Where you’ll apply it

This project: Section 4.4 Algorithm Overview and Section 6.2 Critical Tests.
Also used in: P06-literal-extraction-optimizer, P15-build-your-own-ripgrep.

References

Boyer & Moore (1977), “A Fast String Searching Algorithm”
CLRS, String Matching chapter

Key insights

Boyer-Moore gains speed by skipping alignments that cannot possibly match.

Summary

Boyer-Moore trades preprocessing for large skips, often beating naive search by an order of magnitude on real data.

Homework/Exercises to practice the concept

Implement only bad-character and measure speedup.
Add good-suffix and compare again.

Solutions to the homework/exercises

The bad-character rule alone can already yield major gains for large alphabets.
Good-suffix improves worst cases and enables overlap correctness.

3. Project Specification

3.1 What You Will Build

A CLI tool bm-search that implements Boyer-Moore for literal search with both bad-character and good-suffix heuristics, reports matches, and provides a benchmark mode against the naive baseline.

3.2 Functional Requirements

Pattern preprocessing: build bad-character and good-suffix tables.
Search: report all matches with overlaps.
Benchmark: --bench compares with naive search on the same input.
Output: text and JSON modes like P01.
Deterministic mode: fixed timers for tests (--fixed-ts).

3.3 Non-Functional Requirements

Performance: beat naive search by 2x+ on 10MB ASCII text.
Reliability: correct on all overlap cases.
Usability: clear stats and shift counts in bench mode.

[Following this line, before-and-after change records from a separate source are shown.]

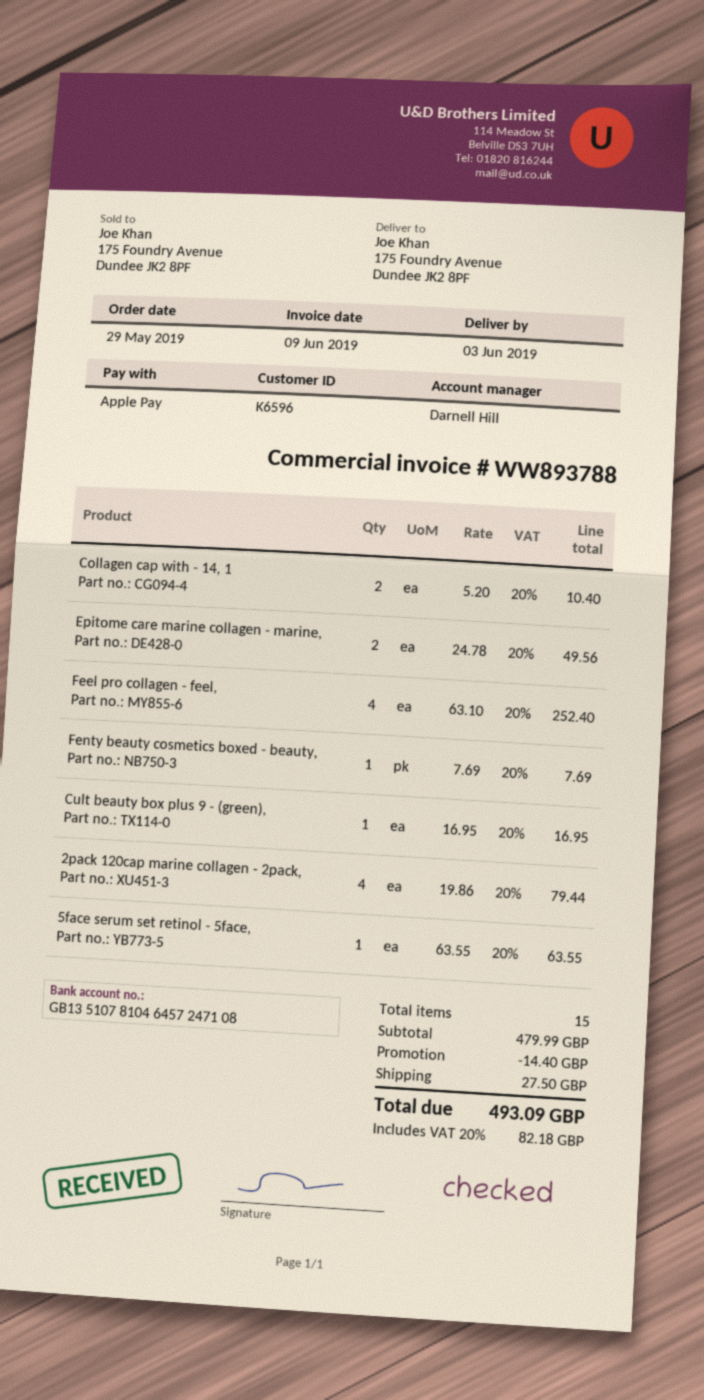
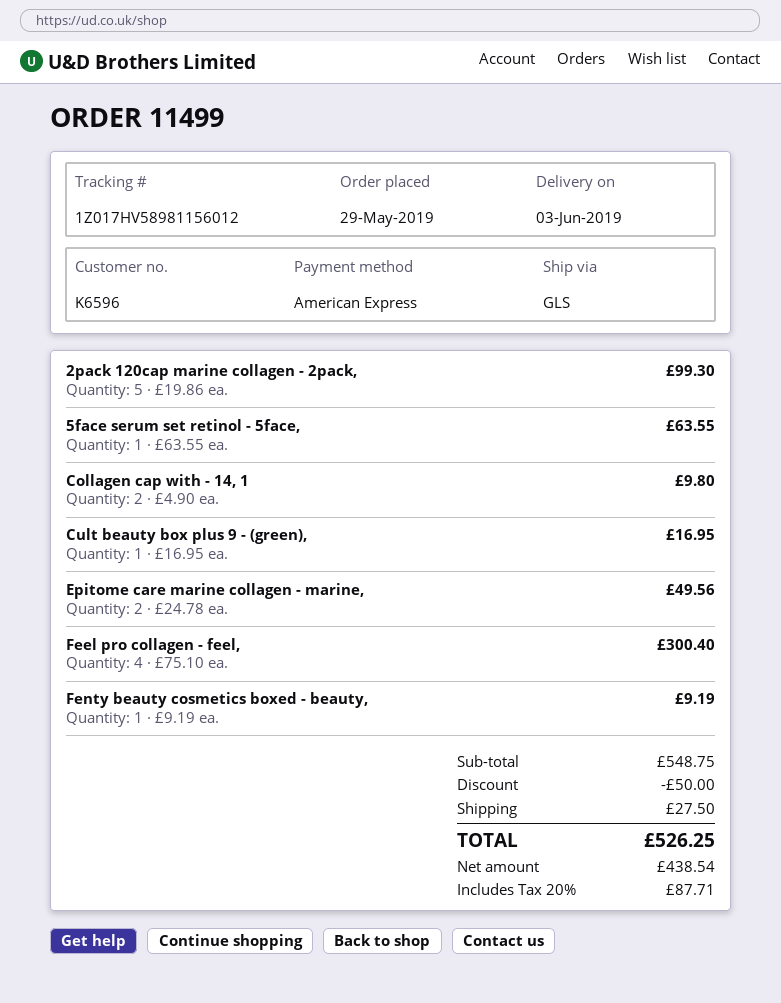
payment method: Apple Pay -> American Express
Collagen cap with - 14, 1: 2 x 5.20 = 10.40 -> 2 x 4.90 = 9.80
Feel pro collagen - feel,: 4 x 63.10 = 252.40 -> 4 x 75.10 = 300.40
Fenty beauty cosmetics boxed - beauty,: 1 x 7.69 = 7.69 -> 1 x 9.19 = 9.19
2pack 120cap marine collagen - 2pack,: 4 x 19.86 = 79.44 -> 5 x 19.86 = 99.30
subtotal: 479.99 -> 548.75
discount: 14.40 -> 50.00
tax: 20% = 82.18 -> 20% = 87.71
total: 493.09 -> 526.25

3.4 Example Usage / Output

$ ./bm-search "needle" big.txt
big.txt:10234: needle

$ ./bm-search --bench "needle" big.txt
naive: 42ms, bm: 8ms, speedup: 5.25x

3.5 Data Formats / Schemas / Protocols

Same as P01 for match output; add benchmark line:

bench: naive_ms=<n> bm_ms=<n> speedup=<n>

3.6 Edge Cases

Repeated patterns like “aaaaaa”
Very small patterns (length 1 or 2)
Pattern not found

3.7 Real World Outcome

3.7.1 How to Run (Copy/Paste)

make
./bm-search "TODO" repo.txt
./bm-search --bench "TODO" repo.txt

3.7.2 Golden Path Demo (Deterministic)

Use fixtures/english_1mb.txt and fixed timers to produce stable benchmark output.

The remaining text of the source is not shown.